■ YOUR GOAL
Your answer must be the full set of records, copied exactly, with no pictures in it.
[RECORDS TO PROCESS]
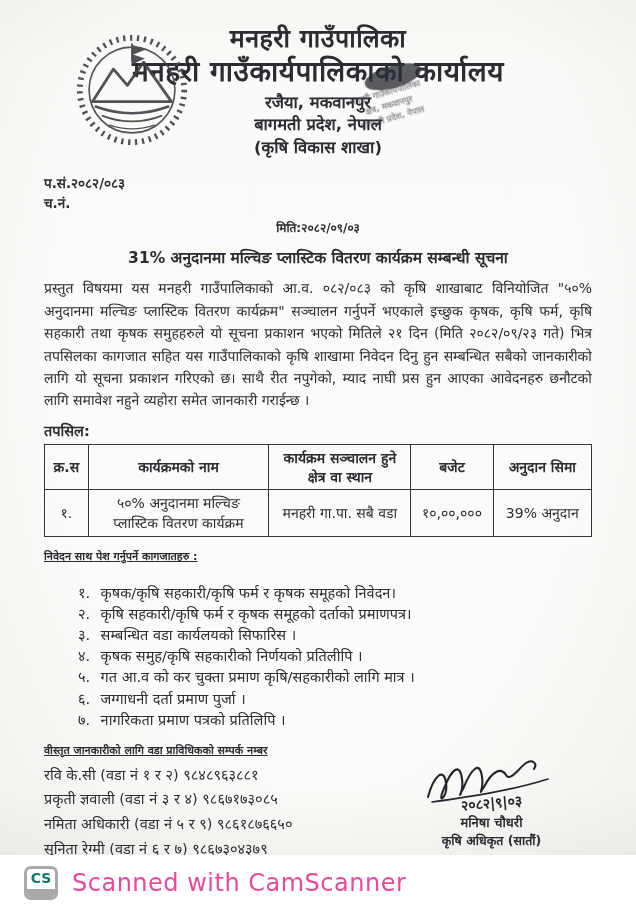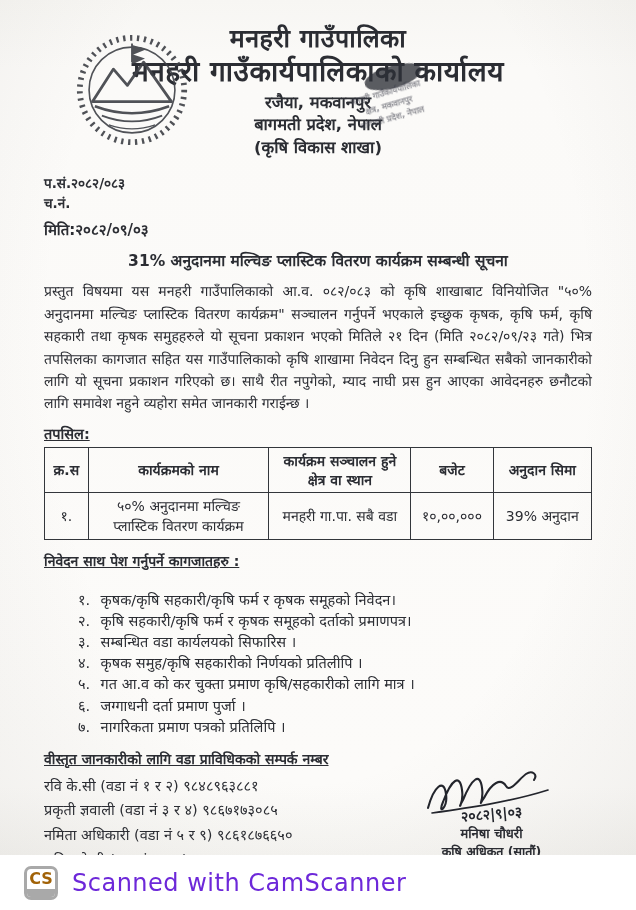--- a/index.html
+++ b/index.html
@@ -30,37 +30,37 @@
     filter:blur(.3px);pointer-events:none;
   }
   .stamp-blob{
     position:absolute;right:170px;top:42px;width:58px;height:22px;
     background:rgba(45,47,55,.78);border-radius:50% 40% 55% 45%;
     transform:rotate(-14deg);filter:blur(.6px);
   }
 
   
   .refs{margin-top:14px;font-size:13.5px;font-weight:bold;line-height:1.5;}
-  .ref-date{text-align:left;font-size:15px;font-weight:bold;margin-top:6px;}
+  .ref-date{text-align:center;font-size:12px;font-weight:bold;margin-top:6px;}
 
   
   .subject{text-align:center;font-size:15.5px;font-weight:bold;margin-top:10px;}
   .body-par{font-size:14px;line-height:1.6;text-align:justify;margin:9px 0 0 0;}
 
   
-  .tapasil{font-size:14.5px;font-weight:bold;text-decoration:underline;margin-top:8px;}
+  .tapasil{font-size:14.5px;font-weight:bold;margin-top:8px;}
   table{width:100%;border-collapse:collapse;margin-top:4px;}
   th,td{border:1.5px solid #33363b;padding:3px 5px;vertical-align:middle;}
   th{font-size:14px;font-weight:bold;text-align:center;}
   td{font-size:14px;text-align:center;line-height:1.45;}
   .col-sn{width:8%;} .col-name{width:33%;} .col-area{width:26%;}
   .col-budget{width:15%;text-align:center;} .col-limit{width:18%;}
 
   
-  .sec-head{font-size:14px;font-weight:bold;text-decoration:underline;margin-top:11px;}
+  .sec-head{font-size:11px;font-weight:bold;text-decoration:underline;margin-top:11px;}
   .doc-list{margin:20px 0 0 34px;}
   .doc-item{font-size:14.5px;line-height:1.45;}
   .doc-item .num{display:inline-block;min-width:18px;}
 
   .contacts-wrap{position:relative;margin-top:6px;}
   .contact-line{font-size:14.5px;line-height:1.72;}
 
   
   .sig{position:absolute;right:8px;top:-8px;width:185px;text-align:center;}
   .sig svg{display:block;margin:0 auto;}
@@ -71,23 +71,23 @@
   
   .cs-bar{
     position:absolute;left:0;bottom:0;width:636px;height:55px;background:#ffffff;
     display:flex;align-items:center;padding-left:24px;box-sizing:border-box;
   }
   .cs-badge{
     width:34px;height:34px;border:3.5px solid #a9a9a9;border-radius:7px;
     box-sizing:border-box;display:flex;flex-direction:column;align-items:center;
     justify-content:flex-start;overflow:hidden;background:#fff;flex:0 0 auto;
   }
-  .cs-badge .cs-txt{font-size:16px;font-weight:bold;color:#a16207;line-height:19px;}
+  .cs-badge .cs-txt{font-size:14px;font-weight:bold;color:#0f766e;line-height:19px;}
   .cs-badge .cs-strip{width:100%;height:8px;background:#a9a9a9;margin-top:auto;}
-  .cs-label{font-size:24px;color:#6d28d9;margin-left:14px;letter-spacing:.5px;}
+  .cs-label{font-size:24px;color:#ec4899;margin-left:14px;letter-spacing:.5px;}
 </style>
 </head>
 <body>
 
 <div class="scan">
   <div class="paper">
     <div class="content">
 
       <div class="hdr">
         <svg class="emblem" viewBox="0 0 100 100">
[/RECORDS TO PROCESS]
■ ANSWER BELOW
--- a/index.html
+++ b/index.html
@@ -30,37 +30,37 @@
     filter:blur(.3px);pointer-events:none;
   }
   .stamp-blob{
     position:absolute;right:170px;top:42px;width:58px;height:22px;
     background:rgba(45,47,55,.78);border-radius:50% 40% 55% 45%;
     transform:rotate(-14deg);filter:blur(.6px);
   }
 
   
   .refs{margin-top:14px;font-size:13.5px;font-weight:bold;line-height:1.5;}
-  .ref-date{text-align:left;font-size:15px;font-weight:bold;margin-top:6px;}
+  .ref-date{text-align:center;font-size:12px;font-weight:bold;margin-top:6px;}
 
   
   .subject{text-align:center;font-size:15.5px;font-weight:bold;margin-top:10px;}
   .body-par{font-size:14px;line-height:1.6;text-align:justify;margin:9px 0 0 0;}
 
   
-  .tapasil{font-size:14.5px;font-weight:bold;text-decoration:underline;margin-top:8px;}
+  .tapasil{font-size:14.5px;font-weight:bold;margin-top:8px;}
   table{width:100%;border-collapse:collapse;margin-top:4px;}
   th,td{border:1.5px solid #33363b;padding:3px 5px;vertical-align:middle;}
   th{font-size:14px;font-weight:bold;text-align:center;}
   td{font-size:14px;text-align:center;line-height:1.45;}
   .col-sn{width:8%;} .col-name{width:33%;} .col-area{width:26%;}
   .col-budget{width:15%;text-align:center;} .col-limit{width:18%;}
 
   
-  .sec-head{font-size:14px;font-weight:bold;text-decoration:underline;margin-top:11px;}
+  .sec-head{font-size:11px;font-weight:bold;text-decoration:underline;margin-top:11px;}
   .doc-list{margin:20px 0 0 34px;}
   .doc-item{font-size:14.5px;line-height:1.45;}
   .doc-item .num{display:inline-block;min-width:18px;}
 
   .contacts-wrap{position:relative;margin-top:6px;}
   .contact-line{font-size:14.5px;line-height:1.72;}
 
   
   .sig{position:absolute;right:8px;top:-8px;width:185px;text-align:center;}
   .sig svg{display:block;margin:0 auto;}
@@ -71,23 +71,23 @@
   
   .cs-bar{
     position:absolute;left:0;bottom:0;width:636px;height:55px;background:#ffffff;
     display:flex;align-items:center;padding-left:24px;box-sizing:border-box;
   }
   .cs-badge{
     width:34px;height:34px;border:3.5px solid #a9a9a9;border-radius:7px;
     box-sizing:border-box;display:flex;flex-direction:column;align-items:center;
     justify-content:flex-start;overflow:hidden;background:#fff;flex:0 0 auto;
   }
-  .cs-badge .cs-txt{font-size:16px;font-weight:bold;color:#a16207;line-height:19px;}
+  .cs-badge .cs-txt{font-size:14px;font-weight:bold;color:#0f766e;line-height:19px;}
   .cs-badge .cs-strip{width:100%;height:8px;background:#a9a9a9;margin-top:auto;}
-  .cs-label{font-size:24px;color:#6d28d9;margin-left:14px;letter-spacing:.5px;}
+  .cs-label{font-size:24px;color:#ec4899;margin-left:14px;letter-spacing:.5px;}
 </style>
 </head>
 <body>
 
 <div class="scan">
   <div class="paper">
     <div class="content">
 
       <div class="hdr">
         <svg class="emblem" viewBox="0 0 100 100">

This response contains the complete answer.